Records supplied Block Start

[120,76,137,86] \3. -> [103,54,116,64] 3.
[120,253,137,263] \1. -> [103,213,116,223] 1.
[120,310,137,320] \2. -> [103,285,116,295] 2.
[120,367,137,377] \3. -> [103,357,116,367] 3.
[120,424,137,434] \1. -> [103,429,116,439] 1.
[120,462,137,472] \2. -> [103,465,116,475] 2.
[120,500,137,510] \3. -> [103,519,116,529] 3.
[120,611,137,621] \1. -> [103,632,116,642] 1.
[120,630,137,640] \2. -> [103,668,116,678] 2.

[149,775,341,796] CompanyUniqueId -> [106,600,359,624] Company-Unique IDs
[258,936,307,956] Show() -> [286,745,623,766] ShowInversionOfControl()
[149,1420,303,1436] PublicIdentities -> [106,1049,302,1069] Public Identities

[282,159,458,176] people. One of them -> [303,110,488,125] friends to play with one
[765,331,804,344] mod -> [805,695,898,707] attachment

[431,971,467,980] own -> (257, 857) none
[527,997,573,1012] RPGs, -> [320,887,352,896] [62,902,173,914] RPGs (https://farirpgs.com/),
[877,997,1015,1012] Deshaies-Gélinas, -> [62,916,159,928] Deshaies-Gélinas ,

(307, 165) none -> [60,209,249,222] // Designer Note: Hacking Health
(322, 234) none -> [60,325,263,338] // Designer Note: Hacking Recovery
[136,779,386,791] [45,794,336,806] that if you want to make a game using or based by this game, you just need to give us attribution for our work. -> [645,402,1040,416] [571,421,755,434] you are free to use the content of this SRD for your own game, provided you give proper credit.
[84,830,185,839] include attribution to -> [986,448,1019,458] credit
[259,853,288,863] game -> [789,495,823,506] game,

Records supplied Block End

> _Exercise details_: Between the first line of the entries above and the line with "[258,936,307,956] Show() ->", both included, copy every line exactly and nothing outside that range.

> _Exercise solution_:
[120,76,137,86] \3. -> [103,54,116,64] 3.
[120,253,137,263] \1. -> [103,213,116,223] 1.
[120,310,137,320] \2. -> [103,285,116,295] 2.
[120,367,137,377] \3. -> [103,357,116,367] 3.
[120,424,137,434] \1. -> [103,429,116,439] 1.
[120,462,137,472] \2. -> [103,465,116,475] 2.
[120,500,137,510] \3. -> [103,519,116,529] 3.
[120,611,137,621] \1. -> [103,632,116,642] 1.
[120,630,137,640] \2. -> [103,668,116,678] 2.

[149,775,341,796] CompanyUniqueId -> [106,600,359,624] Company-Unique IDs
[258,936,307,956] Show() -> [286,745,623,766] ShowInversionOfControl()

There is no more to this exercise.